The new bill came at a crucial juncture. Hyundai and Kia became the second-largest EV makers in the US, with a combined 27,000 units sold in the January-May period after Tesla, the world‘s bestselling EV brand. 

Largely buoyed by robust EV sales, the Korean automotive duo also ranked third globally in car sales by selling 3.29 million vehicles in the first half of this year, a first for the nation’s largest carmaker.

Experts say a strategic shift seems unavoidable for the carmaker’s new launches next year in the North American market, including the Ioniq 6 and the EV9, the successors of its popular EVs. 

“Hyundai Motor and Kia will have to restructure their US launch and marketing plans for their EV portfolio, a critical issue as it involves US manufacturing and battery procurement ... which cannot be fixed, realistically, right away,” said professor Kim Pil-soo of automotive engineering from Daelim University.
The US bill also includes provisions aimed at preventing the use of battery parts or critical minerals imported from China.
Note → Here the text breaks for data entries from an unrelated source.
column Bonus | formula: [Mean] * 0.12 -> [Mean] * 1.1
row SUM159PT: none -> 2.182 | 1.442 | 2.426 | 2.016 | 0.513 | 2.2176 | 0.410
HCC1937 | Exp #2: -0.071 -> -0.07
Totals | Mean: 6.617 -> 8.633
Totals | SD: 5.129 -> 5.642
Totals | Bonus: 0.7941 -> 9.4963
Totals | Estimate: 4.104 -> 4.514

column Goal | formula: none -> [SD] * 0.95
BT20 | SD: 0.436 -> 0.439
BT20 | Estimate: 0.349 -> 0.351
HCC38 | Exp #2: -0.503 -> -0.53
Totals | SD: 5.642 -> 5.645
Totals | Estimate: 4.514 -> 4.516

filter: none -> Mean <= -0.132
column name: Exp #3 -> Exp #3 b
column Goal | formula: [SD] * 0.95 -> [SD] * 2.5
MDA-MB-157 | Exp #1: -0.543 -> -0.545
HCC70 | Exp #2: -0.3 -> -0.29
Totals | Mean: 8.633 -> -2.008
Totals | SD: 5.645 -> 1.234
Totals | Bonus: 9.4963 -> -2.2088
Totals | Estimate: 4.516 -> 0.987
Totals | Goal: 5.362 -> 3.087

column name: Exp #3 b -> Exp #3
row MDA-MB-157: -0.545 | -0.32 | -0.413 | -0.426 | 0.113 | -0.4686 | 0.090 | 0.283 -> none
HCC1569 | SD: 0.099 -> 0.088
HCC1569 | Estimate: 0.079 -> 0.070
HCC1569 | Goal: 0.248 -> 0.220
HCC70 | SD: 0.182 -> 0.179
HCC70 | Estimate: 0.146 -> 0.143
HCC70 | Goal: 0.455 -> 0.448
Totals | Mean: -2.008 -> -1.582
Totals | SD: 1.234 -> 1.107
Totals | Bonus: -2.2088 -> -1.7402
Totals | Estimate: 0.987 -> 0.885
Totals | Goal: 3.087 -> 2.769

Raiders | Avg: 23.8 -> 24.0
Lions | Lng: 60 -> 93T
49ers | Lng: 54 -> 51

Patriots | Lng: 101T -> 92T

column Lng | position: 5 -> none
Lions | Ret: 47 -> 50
Starting next year, more than 40 percent of mining, processing and assembly activities involved in battery production must take place in North America and in countries that have signed free trade agreements. The proportion would rise to 80 percent by 2027.

Also, more than 50 percent of battery components must be made in North America. 

“The best-positioned companies would be market leader Tesla, which has been preparing to bring the supply chain to the US for a long time. Facing much bigger hurdles are firms like Toyota, with heavy reliance on supply chains that do not meet the guidelines in the legislation,” said an industry insider who requested anonymity.

Last week, the Korea Automobile Manufacturers Association sent a letter to the US House of Representatives, requesting the US to include EVs and battery components manufactured or assembled in South Korea on the list of those eligible for US tax benefits, citing the US-Korea Free Trade Agreement.